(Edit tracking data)

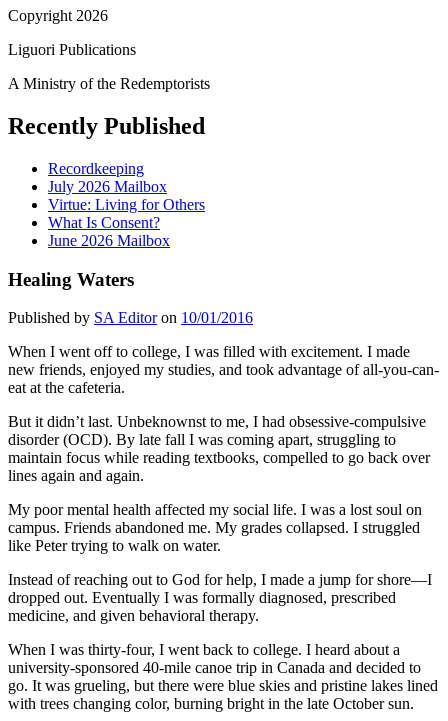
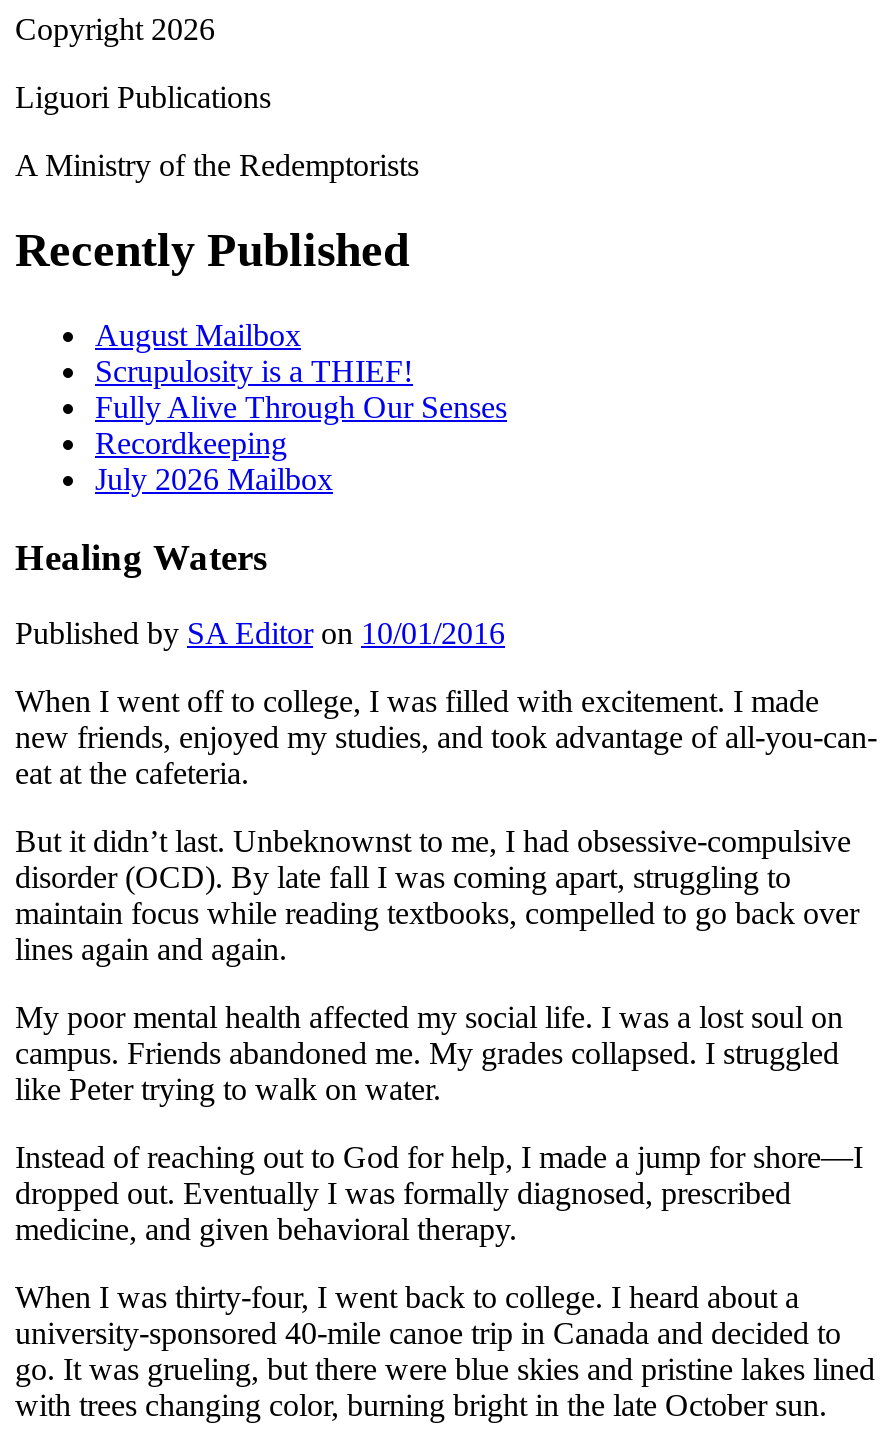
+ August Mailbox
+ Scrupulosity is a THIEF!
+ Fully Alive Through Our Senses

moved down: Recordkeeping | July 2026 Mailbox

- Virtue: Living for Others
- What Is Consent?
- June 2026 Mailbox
==
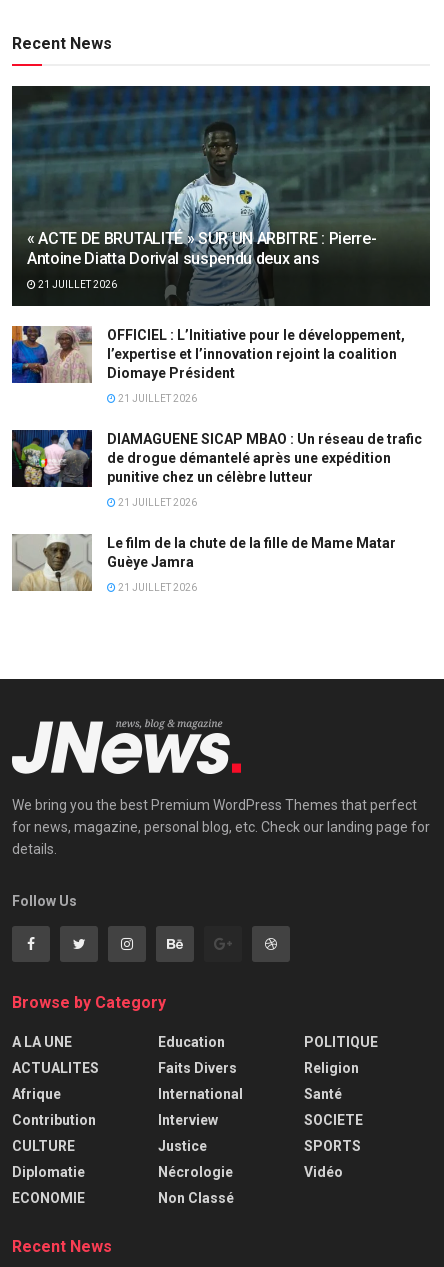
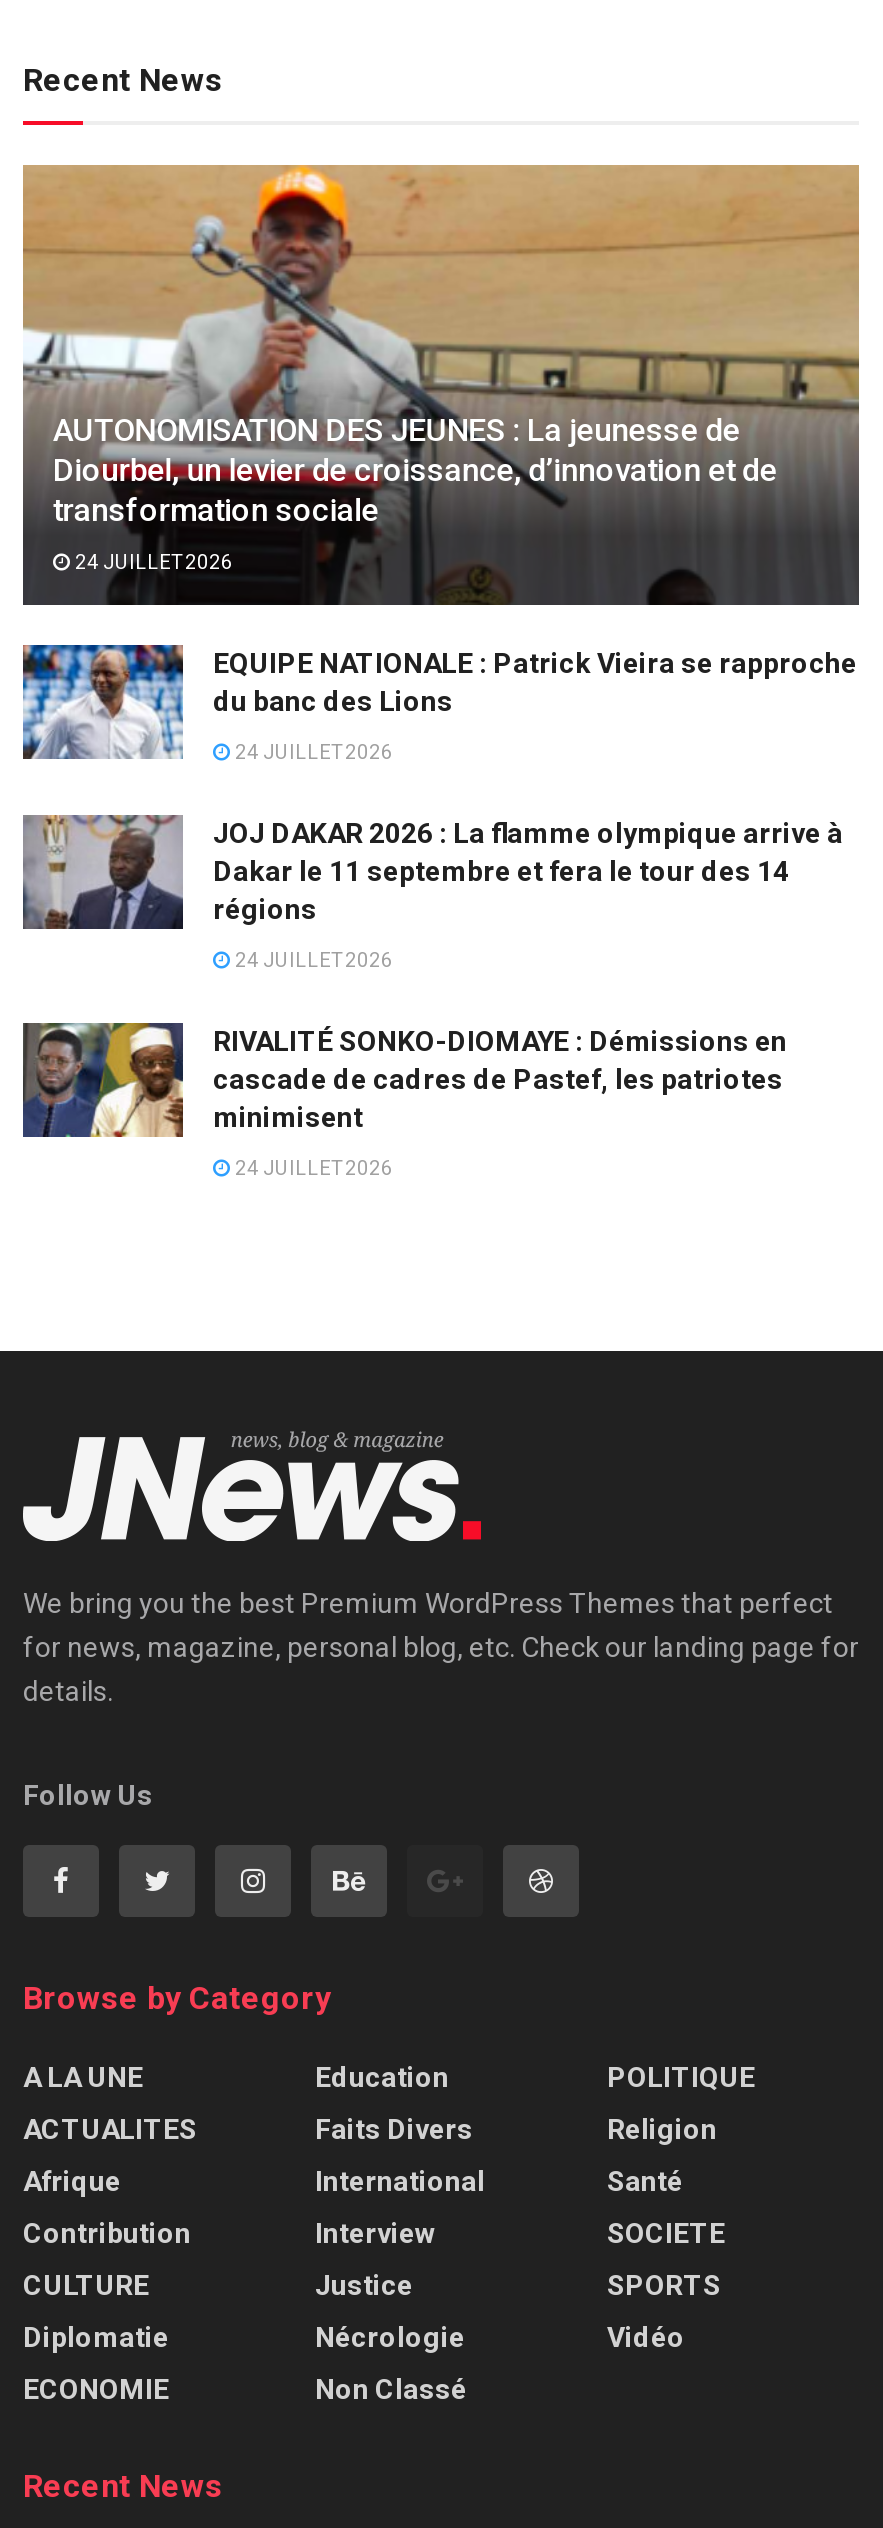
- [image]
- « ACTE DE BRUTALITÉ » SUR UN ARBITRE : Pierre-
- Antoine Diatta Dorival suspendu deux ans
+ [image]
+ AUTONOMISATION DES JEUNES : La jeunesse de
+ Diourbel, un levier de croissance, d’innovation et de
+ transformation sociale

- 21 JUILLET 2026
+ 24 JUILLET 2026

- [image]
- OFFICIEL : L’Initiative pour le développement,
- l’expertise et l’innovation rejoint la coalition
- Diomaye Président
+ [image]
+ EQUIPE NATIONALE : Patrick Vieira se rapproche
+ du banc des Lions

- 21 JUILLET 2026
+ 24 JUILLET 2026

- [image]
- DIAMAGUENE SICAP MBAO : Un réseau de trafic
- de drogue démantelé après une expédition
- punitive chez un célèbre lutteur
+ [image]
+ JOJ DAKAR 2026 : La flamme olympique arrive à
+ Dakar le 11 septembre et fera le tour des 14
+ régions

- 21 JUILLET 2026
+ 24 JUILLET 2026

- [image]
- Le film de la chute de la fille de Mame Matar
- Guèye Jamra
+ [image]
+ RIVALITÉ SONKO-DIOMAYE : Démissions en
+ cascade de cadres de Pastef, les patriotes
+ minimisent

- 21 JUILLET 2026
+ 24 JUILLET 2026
...
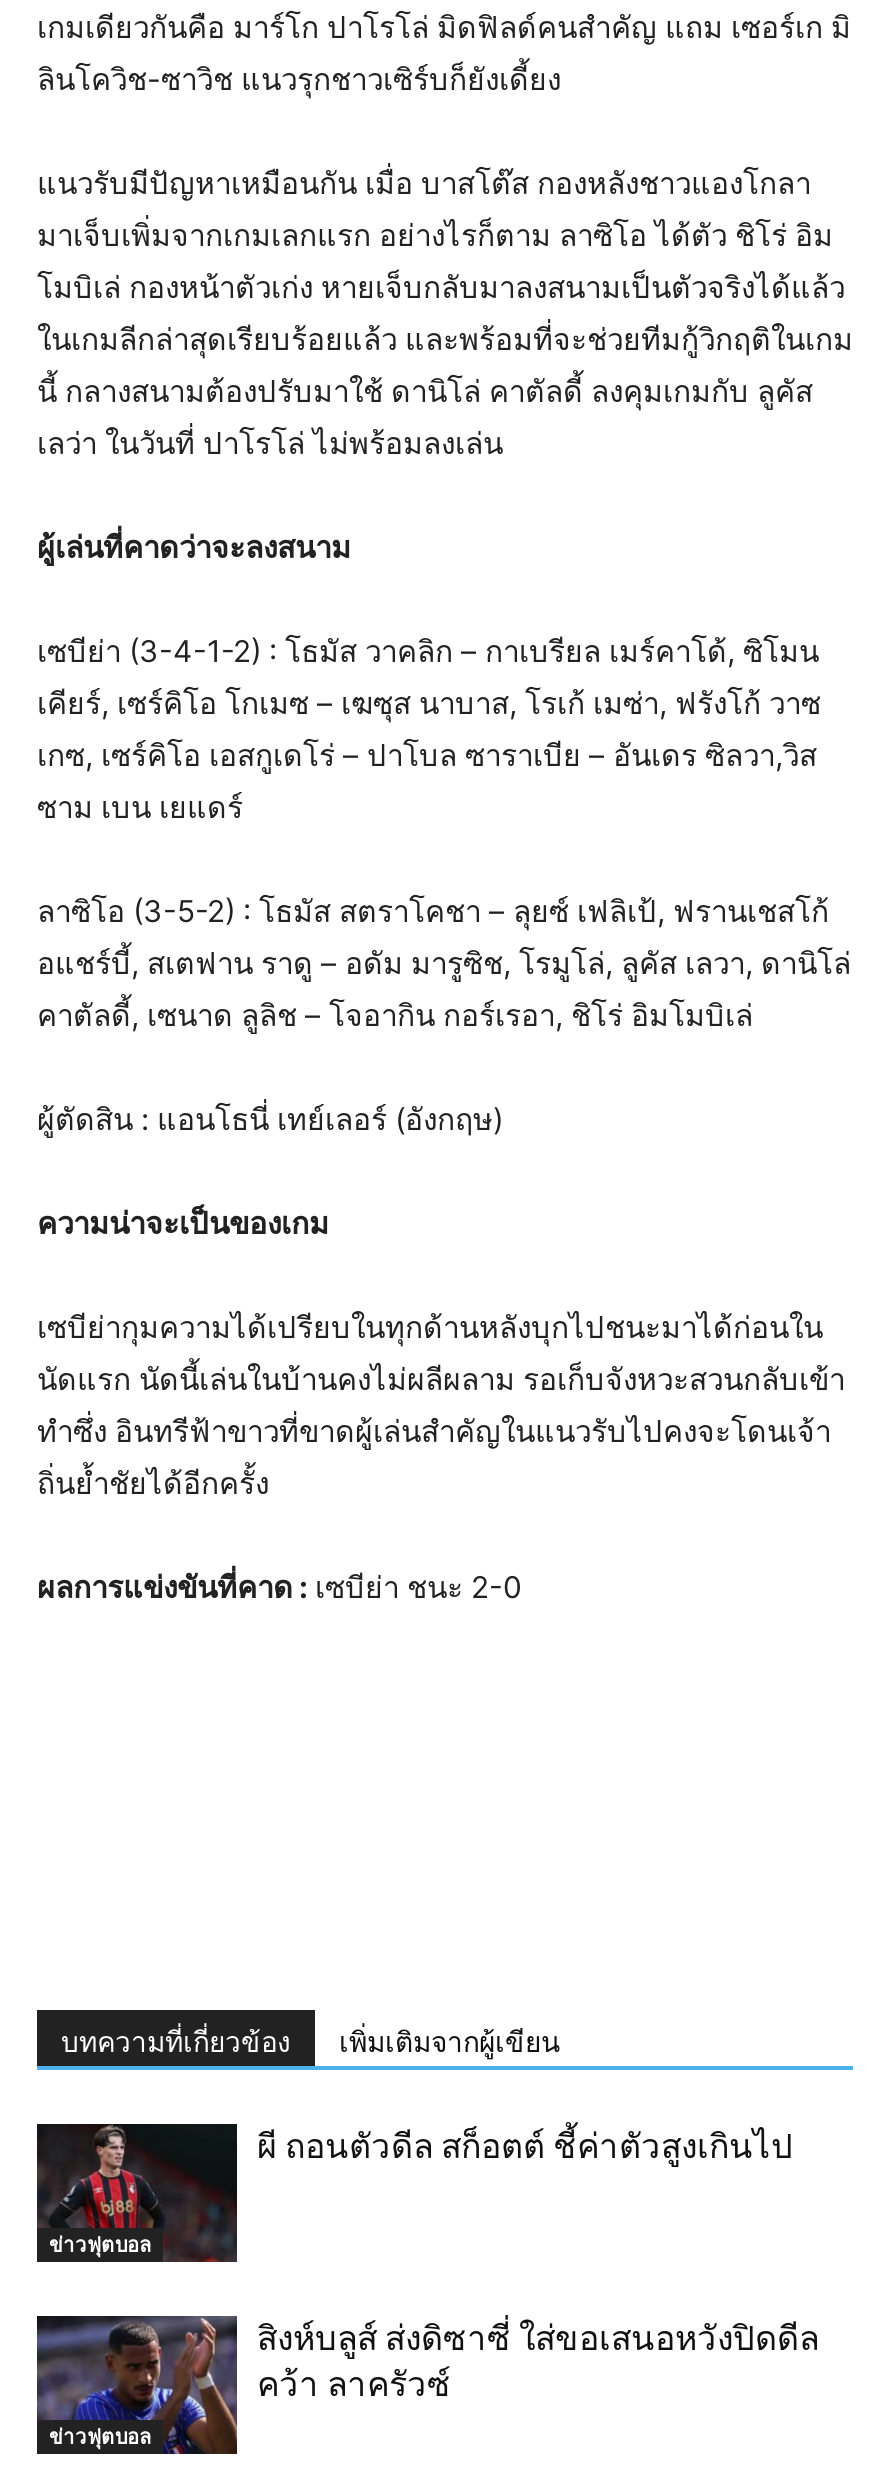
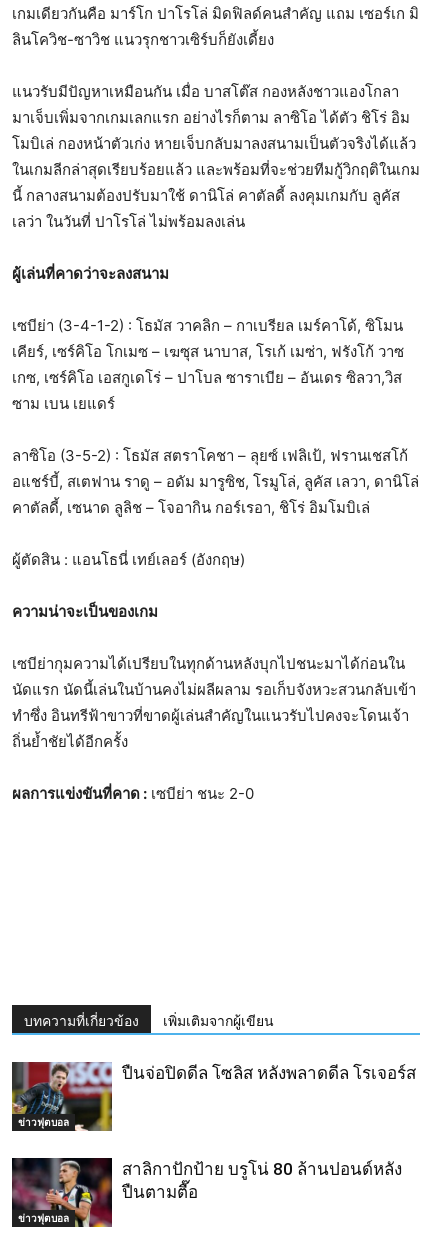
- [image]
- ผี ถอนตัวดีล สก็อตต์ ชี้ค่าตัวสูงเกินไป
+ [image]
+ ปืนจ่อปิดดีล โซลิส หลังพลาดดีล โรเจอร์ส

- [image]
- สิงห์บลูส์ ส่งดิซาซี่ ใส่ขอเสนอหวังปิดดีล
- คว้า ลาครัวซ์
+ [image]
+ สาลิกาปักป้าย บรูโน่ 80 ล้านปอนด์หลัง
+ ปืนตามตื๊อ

- [What to work on]
Write out only the lines that run from the line containing "- punitive chez un célèbre lutteur" through the line containing "- Guèye Jamra", both included, exactly as they appear above.

- [Written response]
- punitive chez un célèbre lutteur
+ [image]
+ JOJ DAKAR 2026 : La flamme olympique arrive à
+ Dakar le 11 septembre et fera le tour des 14
+ régions

- 21 JUILLET 2026
+ 24 JUILLET 2026

- [image]
- Le film de la chute de la fille de Mame Matar
- Guèye Jamra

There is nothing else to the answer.